Repeat nothing but the lines below running from the one containing "row order: trial" to the one containing "filter: none -> magnitude >= 49". Keep both end lines.
::::
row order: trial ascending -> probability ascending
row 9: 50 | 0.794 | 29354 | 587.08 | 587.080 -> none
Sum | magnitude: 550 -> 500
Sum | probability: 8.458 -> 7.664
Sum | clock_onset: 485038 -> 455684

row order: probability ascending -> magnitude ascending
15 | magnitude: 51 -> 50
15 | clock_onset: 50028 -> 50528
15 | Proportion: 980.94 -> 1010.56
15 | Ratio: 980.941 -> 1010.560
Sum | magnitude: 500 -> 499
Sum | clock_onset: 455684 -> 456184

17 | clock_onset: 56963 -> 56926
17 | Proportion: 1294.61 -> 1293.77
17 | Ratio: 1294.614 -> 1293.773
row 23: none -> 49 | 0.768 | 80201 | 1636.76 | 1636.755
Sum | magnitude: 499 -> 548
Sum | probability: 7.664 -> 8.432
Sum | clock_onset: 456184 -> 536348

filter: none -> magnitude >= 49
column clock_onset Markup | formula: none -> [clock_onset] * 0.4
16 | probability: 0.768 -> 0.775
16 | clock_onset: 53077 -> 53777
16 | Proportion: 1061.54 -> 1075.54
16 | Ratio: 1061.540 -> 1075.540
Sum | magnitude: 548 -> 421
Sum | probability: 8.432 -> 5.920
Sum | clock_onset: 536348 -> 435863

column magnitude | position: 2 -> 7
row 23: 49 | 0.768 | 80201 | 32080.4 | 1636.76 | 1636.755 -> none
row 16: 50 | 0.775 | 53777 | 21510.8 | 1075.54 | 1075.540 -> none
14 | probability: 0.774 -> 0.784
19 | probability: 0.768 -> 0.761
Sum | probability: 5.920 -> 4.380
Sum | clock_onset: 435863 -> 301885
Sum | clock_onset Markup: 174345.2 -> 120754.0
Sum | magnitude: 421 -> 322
::::
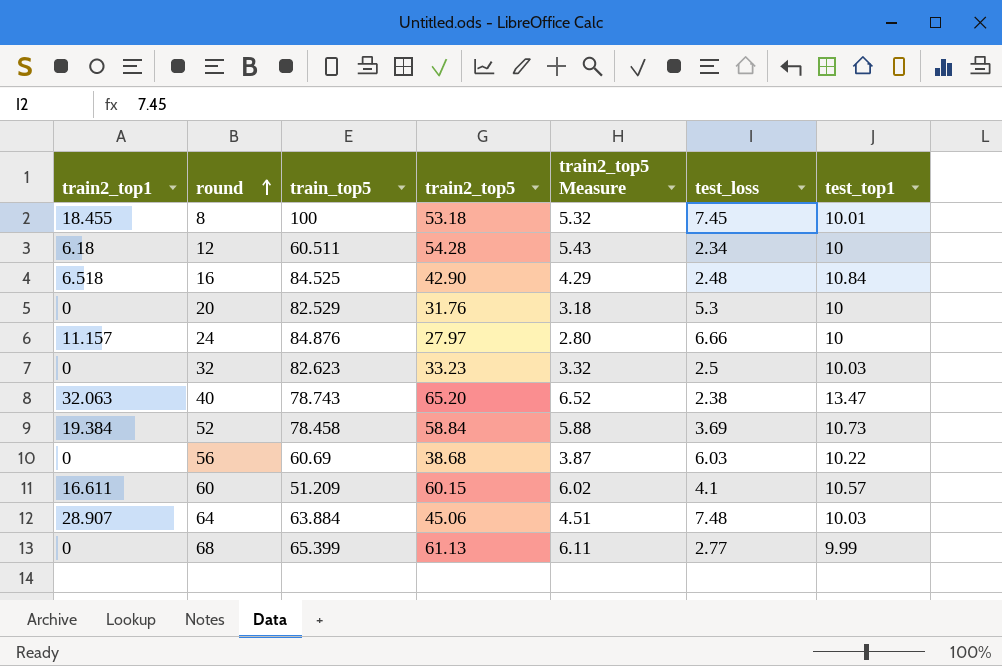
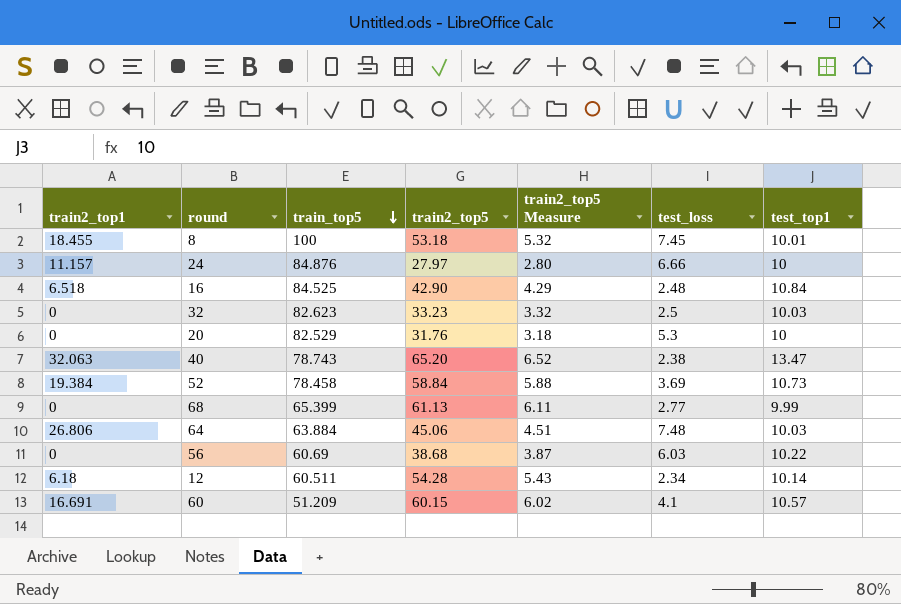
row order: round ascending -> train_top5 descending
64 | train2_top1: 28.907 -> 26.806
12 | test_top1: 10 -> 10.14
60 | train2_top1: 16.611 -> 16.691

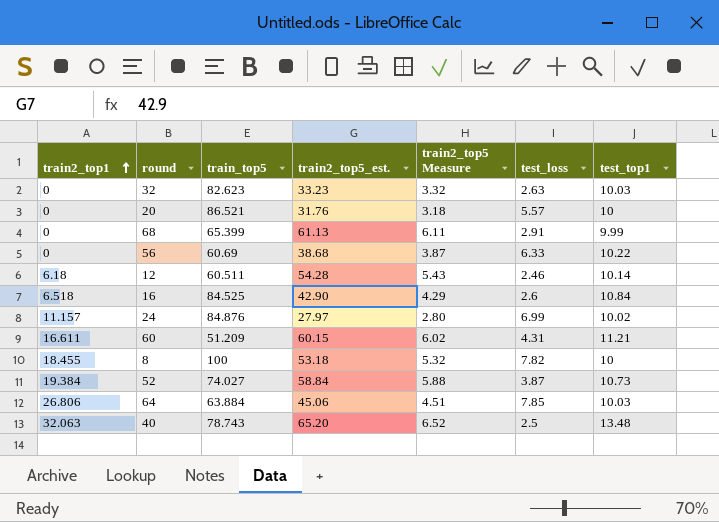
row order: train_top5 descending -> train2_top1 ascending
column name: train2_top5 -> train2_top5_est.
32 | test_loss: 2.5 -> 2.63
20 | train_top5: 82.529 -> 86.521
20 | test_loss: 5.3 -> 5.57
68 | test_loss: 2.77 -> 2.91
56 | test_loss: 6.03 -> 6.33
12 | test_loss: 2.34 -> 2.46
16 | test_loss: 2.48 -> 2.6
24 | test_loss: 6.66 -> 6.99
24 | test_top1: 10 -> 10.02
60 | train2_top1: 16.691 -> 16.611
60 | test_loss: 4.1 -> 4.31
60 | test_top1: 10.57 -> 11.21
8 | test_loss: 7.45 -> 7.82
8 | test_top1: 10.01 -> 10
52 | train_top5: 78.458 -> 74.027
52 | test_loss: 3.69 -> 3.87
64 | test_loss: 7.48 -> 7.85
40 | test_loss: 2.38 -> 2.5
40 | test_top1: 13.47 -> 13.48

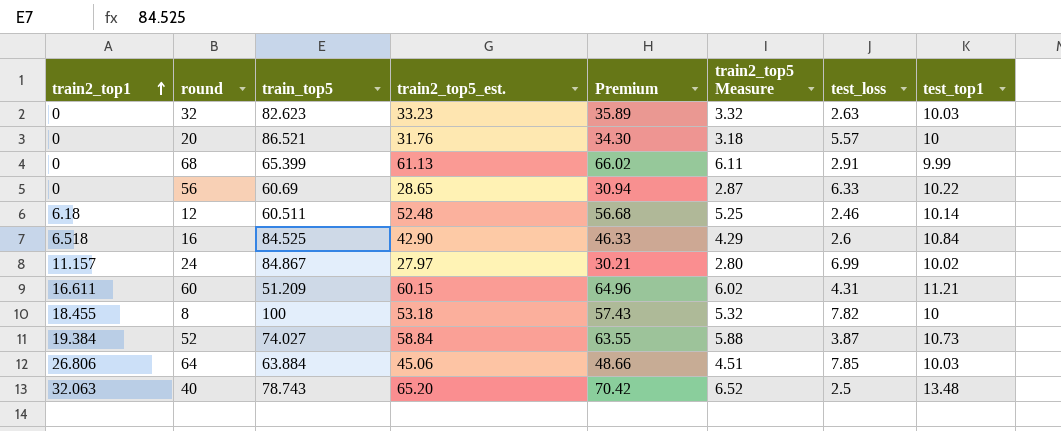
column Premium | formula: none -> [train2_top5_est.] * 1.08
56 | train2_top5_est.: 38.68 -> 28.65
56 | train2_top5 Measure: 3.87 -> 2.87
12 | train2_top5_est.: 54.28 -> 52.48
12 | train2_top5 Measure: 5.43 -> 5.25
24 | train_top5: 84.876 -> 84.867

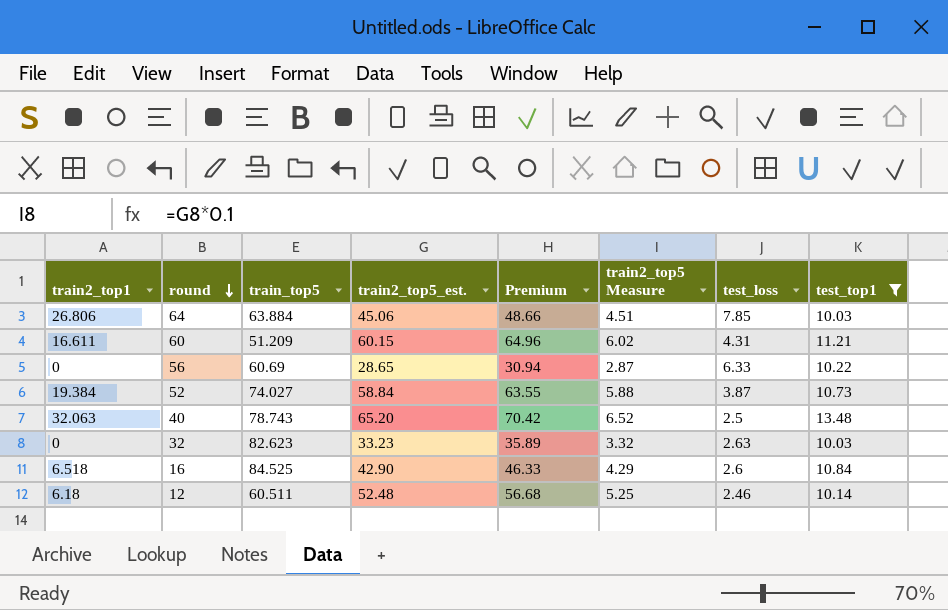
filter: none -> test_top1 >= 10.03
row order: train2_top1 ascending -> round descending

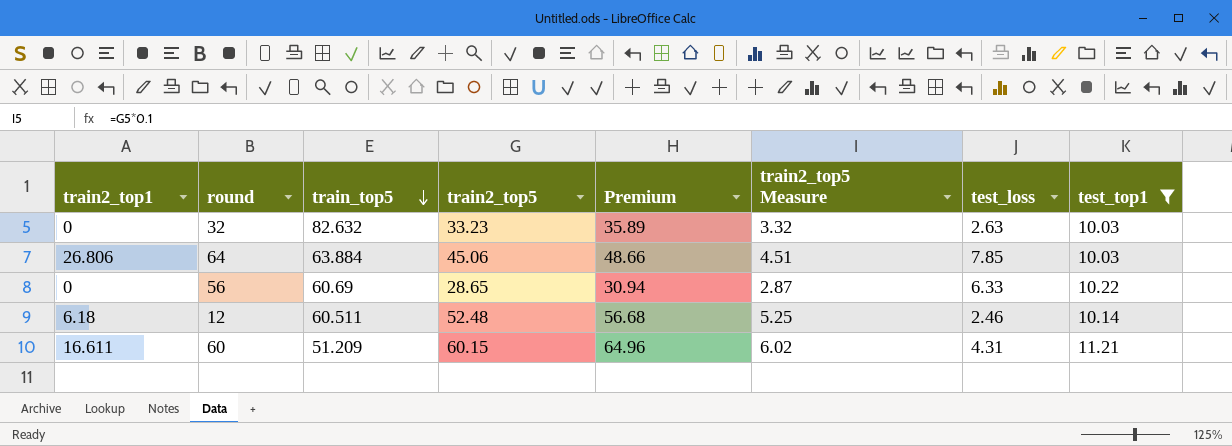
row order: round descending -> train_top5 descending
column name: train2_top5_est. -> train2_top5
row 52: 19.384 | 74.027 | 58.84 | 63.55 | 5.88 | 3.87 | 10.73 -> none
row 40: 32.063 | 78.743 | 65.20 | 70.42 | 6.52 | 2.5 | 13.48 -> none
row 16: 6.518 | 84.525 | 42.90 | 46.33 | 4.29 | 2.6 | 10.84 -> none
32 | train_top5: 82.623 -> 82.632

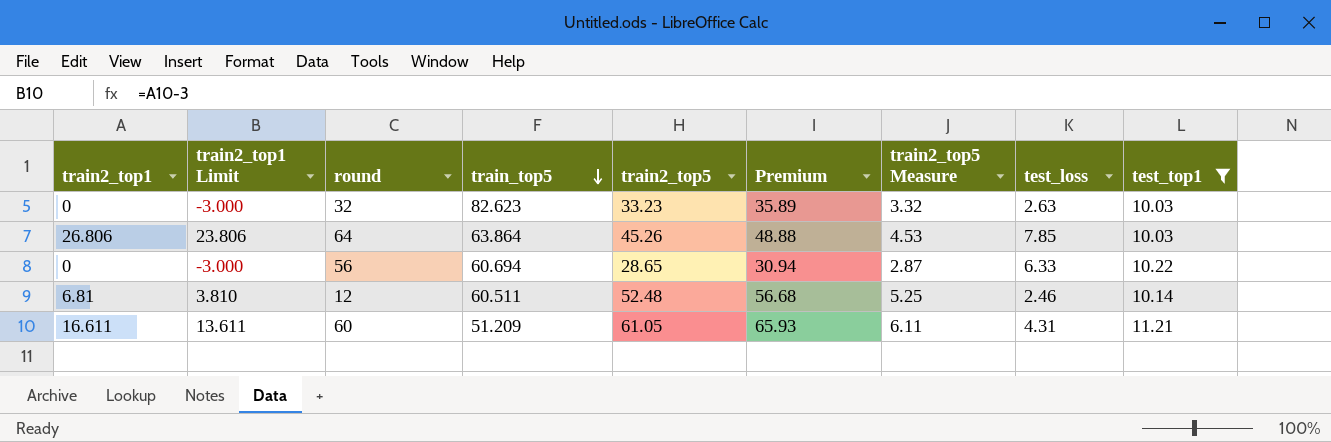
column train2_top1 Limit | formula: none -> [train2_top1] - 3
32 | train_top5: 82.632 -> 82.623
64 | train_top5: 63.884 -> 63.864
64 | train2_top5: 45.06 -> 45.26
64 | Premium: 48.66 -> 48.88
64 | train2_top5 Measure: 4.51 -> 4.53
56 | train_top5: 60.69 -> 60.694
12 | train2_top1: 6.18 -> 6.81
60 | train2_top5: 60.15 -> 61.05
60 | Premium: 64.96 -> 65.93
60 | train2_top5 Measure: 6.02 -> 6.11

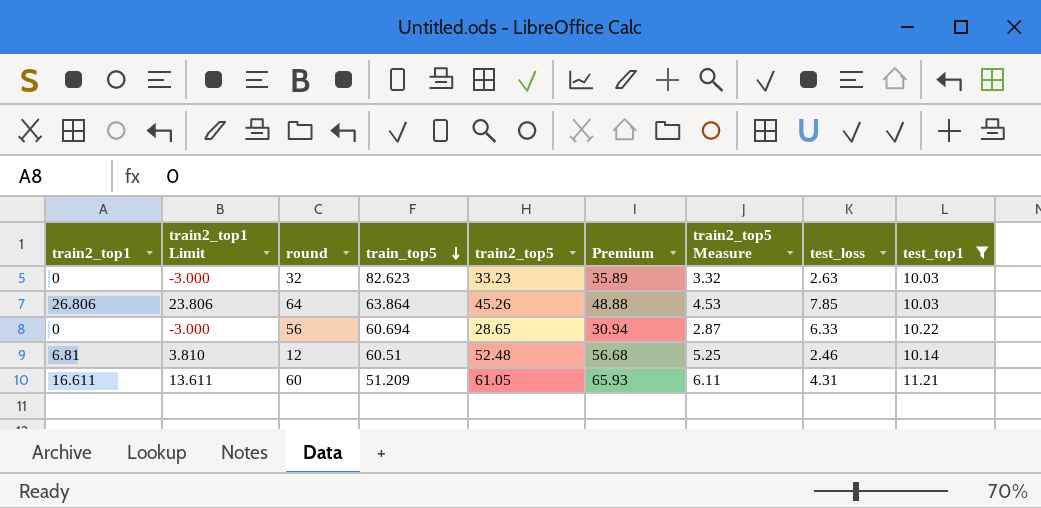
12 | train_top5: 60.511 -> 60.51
::::
*Exercise answer:*
row order: trial ascending -> probability ascending
row 9: 50 | 0.794 | 29354 | 587.08 | 587.080 -> none
Sum | magnitude: 550 -> 500
Sum | probability: 8.458 -> 7.664
Sum | clock_onset: 485038 -> 455684

row order: probability ascending -> magnitude ascending
15 | magnitude: 51 -> 50
15 | clock_onset: 50028 -> 50528
15 | Proportion: 980.94 -> 1010.56
15 | Ratio: 980.941 -> 1010.560
Sum | magnitude: 500 -> 499
Sum | clock_onset: 455684 -> 456184

17 | clock_onset: 56963 -> 56926
17 | Proportion: 1294.61 -> 1293.77
17 | Ratio: 1294.614 -> 1293.773
row 23: none -> 49 | 0.768 | 80201 | 1636.76 | 1636.755
Sum | magnitude: 499 -> 548
Sum | probability: 7.664 -> 8.432
Sum | clock_onset: 456184 -> 536348

filter: none -> magnitude >= 49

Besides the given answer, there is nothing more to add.